-- THE DATA follows --

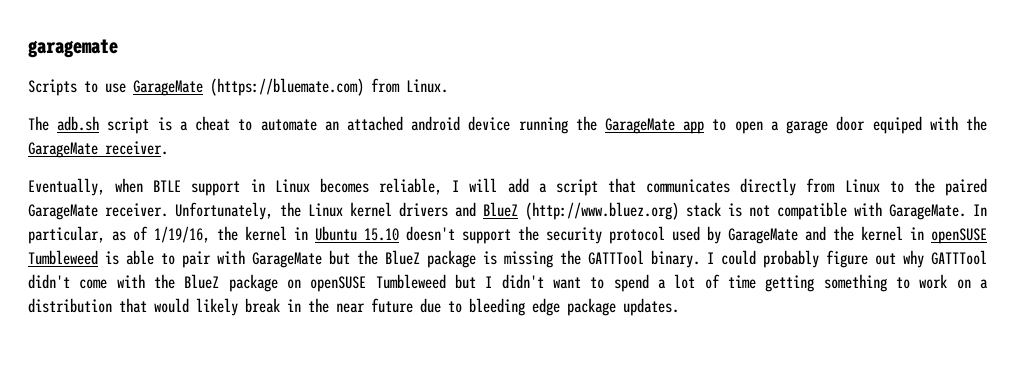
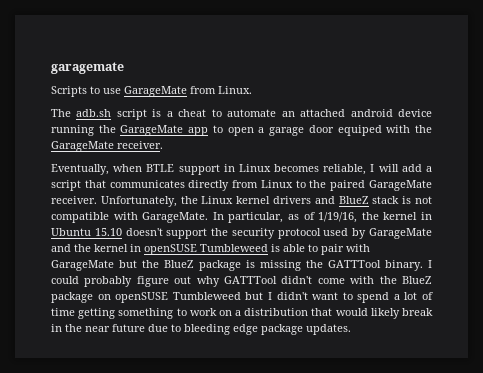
[210,78,364,96] (https://bluemate.com) -> (187, 91) none
[525,202,679,220] (http://www.bluez.org) -> (369, 200) none

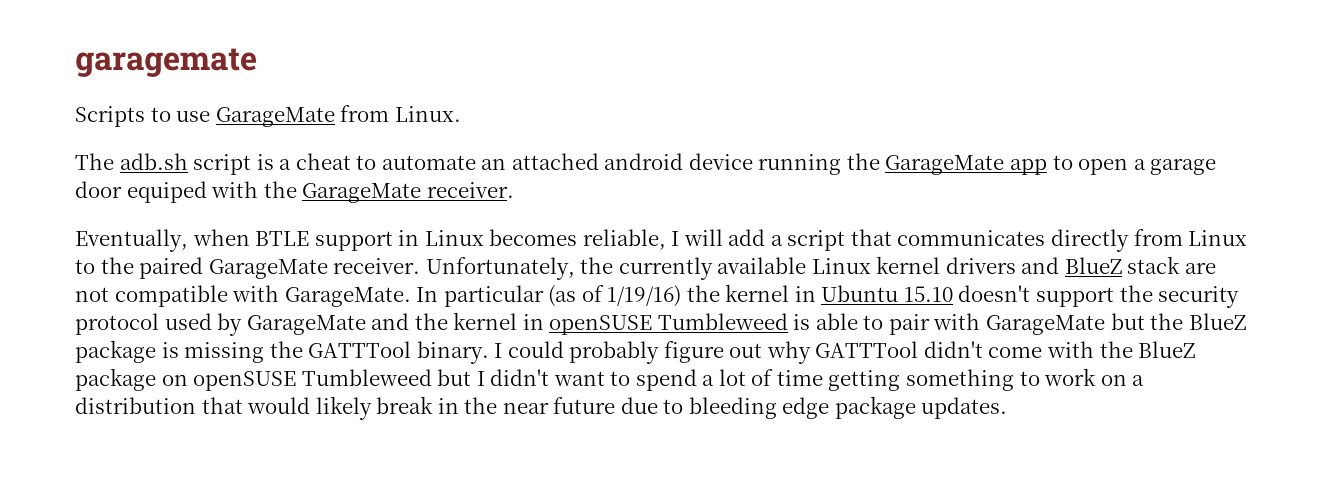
(198, 200) none -> [618,257,807,280] currently available
[402,196,412,204] is -> [1185,262,1217,274] are
[228,212,358,223] particular, as of 1/19/16, -> [443,285,682,307] particular (as of 1/19/16)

-- THE DATA concluded --

WHAT NEEDS TO BE DONE: Drop the pictures and reproduce the rest of the data above exactly.

REPLY:
[210,78,364,96] (https://bluemate.com) -> (187, 91) none
[525,202,679,220] (http://www.bluez.org) -> (369, 200) none

(198, 200) none -> [618,257,807,280] currently available
[402,196,412,204] is -> [1185,262,1217,274] are
[228,212,358,223] particular, as of 1/19/16, -> [443,285,682,307] particular (as of 1/19/16)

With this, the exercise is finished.